Hi everyone, time for my once per year post.

We just returned from a trip and had some trouble with one of our brakes. The driver side rear brake does not work properly. We did some troubleshooting and here is what we found. When using the manual slide for the brake controller the brake will lock and stay locked, but when using the brake pedal, it will lock momentarilly but then releases despite the break pedal being fully depressed. Any ideas?

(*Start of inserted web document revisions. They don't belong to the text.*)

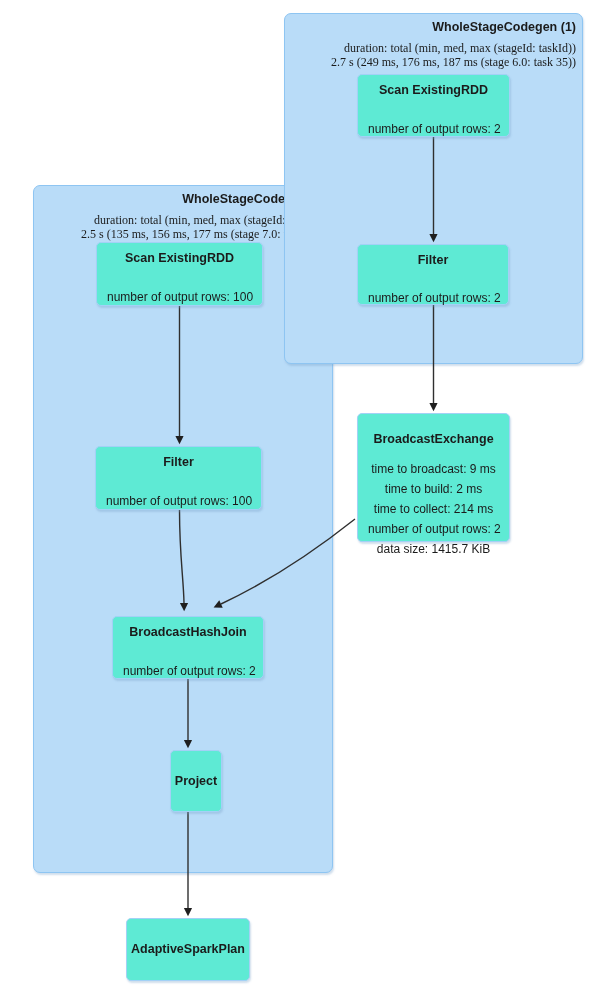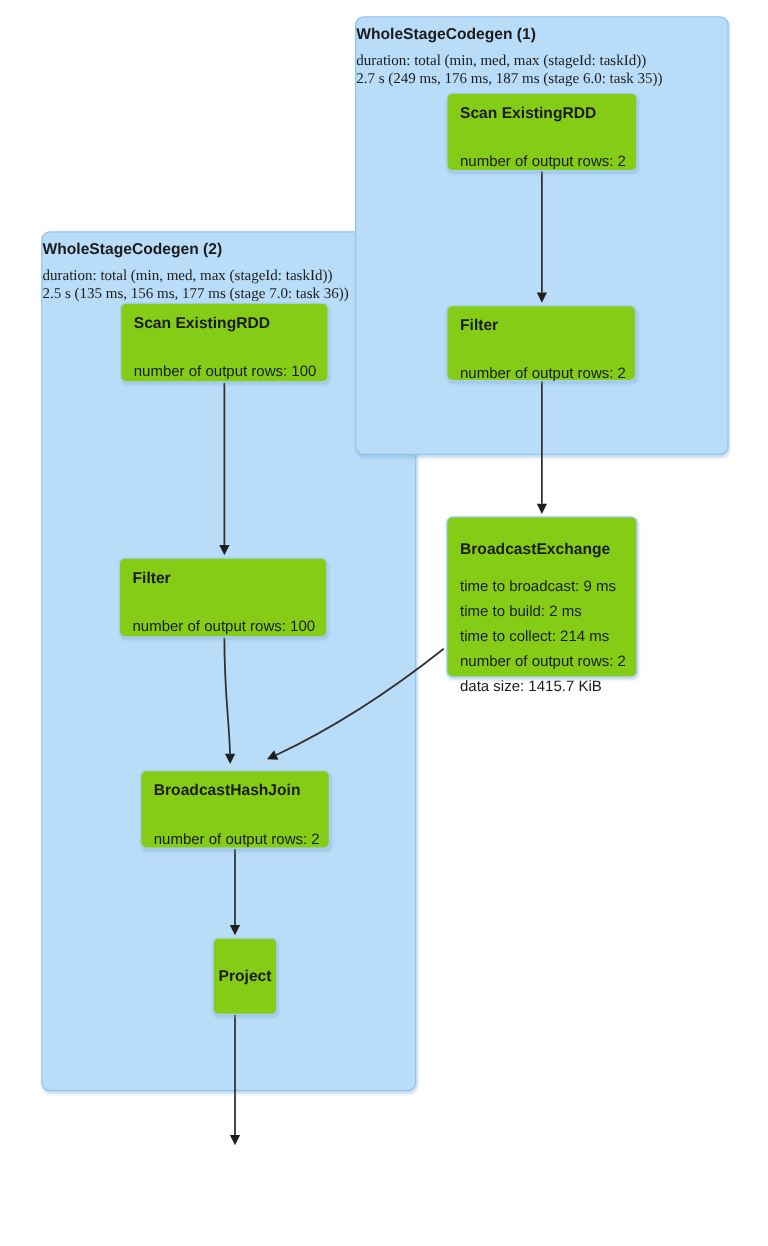--- a/index.html
+++ b/index.html
@@ -4,27 +4,27 @@
 <style>
   html,body{margin:0;padding:0;background:#ffffff;}
   #canvas{
     position:relative;width:614px;height:997px;background:#ffffff;overflow:hidden;
     font-family:"Liberation Sans","DejaVu Sans",sans-serif;color:#1b1b1b;
   }
   .cluster{
     position:absolute;background:#b9dcf8;border:1px solid #8ec5f2;border-radius:7px;
     box-shadow:1px 2px 2px rgba(120,160,200,.35);box-sizing:border-box;
   }
-  .cluster-header{padding:6px 6px 0 0;white-space:nowrap;overflow:hidden;}
+  .cluster-header{padding:6px 6px 0 0;text-align:right;white-space:nowrap;overflow:hidden;}
   .cluster-title{font-size:12.5px;font-weight:bold;line-height:15px;}
   .cluster-duration{margin-top:7px;font-size:12px;line-height:13.5px;font-family:Liberation Serif, serif;}
   .node{
-    position:absolute;background:#84cc16;border:1px solid #a3d1f6;border-radius:5px;
+    position:absolute;background:#5eead4;border:1px solid #a3d1f6;border-radius:5px;
     box-shadow:1px 2px 2px rgba(120,160,200,.35);box-sizing:border-box;
-    padding:8px 10px;z-index:4;white-space:nowrap;
+    padding:8px 10px;z-index:4;white-space:nowrap;text-align:center;
   }
   .node-title{font-size:12.5px;font-weight:bold;line-height:15px;}
   .node-metric{margin-top:24px;font-size:12px;line-height:15px;}
   .node-metrics-list{margin-top:12px;font-size:12px;}
   .node-metrics-list div{line-height:20px;}
   .node.center{display:flex;align-items:center;justify-content:center;padding:0;}
   .z1{z-index:1}.z2{z-index:2}
   #edges{position:absolute;left:0;top:0;z-index:3;pointer-events:none;}
 </style>
 </head>
@@ -102,14 +102,17 @@
 
   <div class="node" style="left:112px;top:616px;width:152px;height:63px;">
     <div class="node-title">BroadcastHashJoin</div>
     <div class="node-metric">number of output rows: 2</div>
   </div>
 
   <div class="node center" style="left:170px;top:750px;width:52px;height:62px;">
     <div class="node-title">Project</div>
   </div>
 
+  <div class="node center" style="left:126px;top:918px;width:124px;height:63px;">
+    <div class="node-title">AdaptiveSparkPlan</div>
+  </div>
 
 </div>
 
 </body></html>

To summarize: the driver side rear brake will engage but not stay locked despite the brake pedal being fully stepped on. All of the other brakes are working correctly.

Thanks,
Sean


----------



## CamperAndy (Aug 26, 2004)

Suspect a damaged wire in the drum. The only thing to do is take it apart for inspection.


----------



## duggy (Mar 17, 2010)

X2


----------



## Shizon (Oct 22, 2007)

Thanks, do you mean _inside_ the actual drum?


----------



## CamperAndy (Aug 26, 2004)

Shizon said:


> Thanks, do you mean _inside_ the actual drum?


Yes, that is the most likely spot to find the fault.


----------



## Shizon (Oct 22, 2007)

Without doing too much reading, can you tell me how to adjust the brakes? My father in-law is the mechanical guy, I'm just the messenger.


----------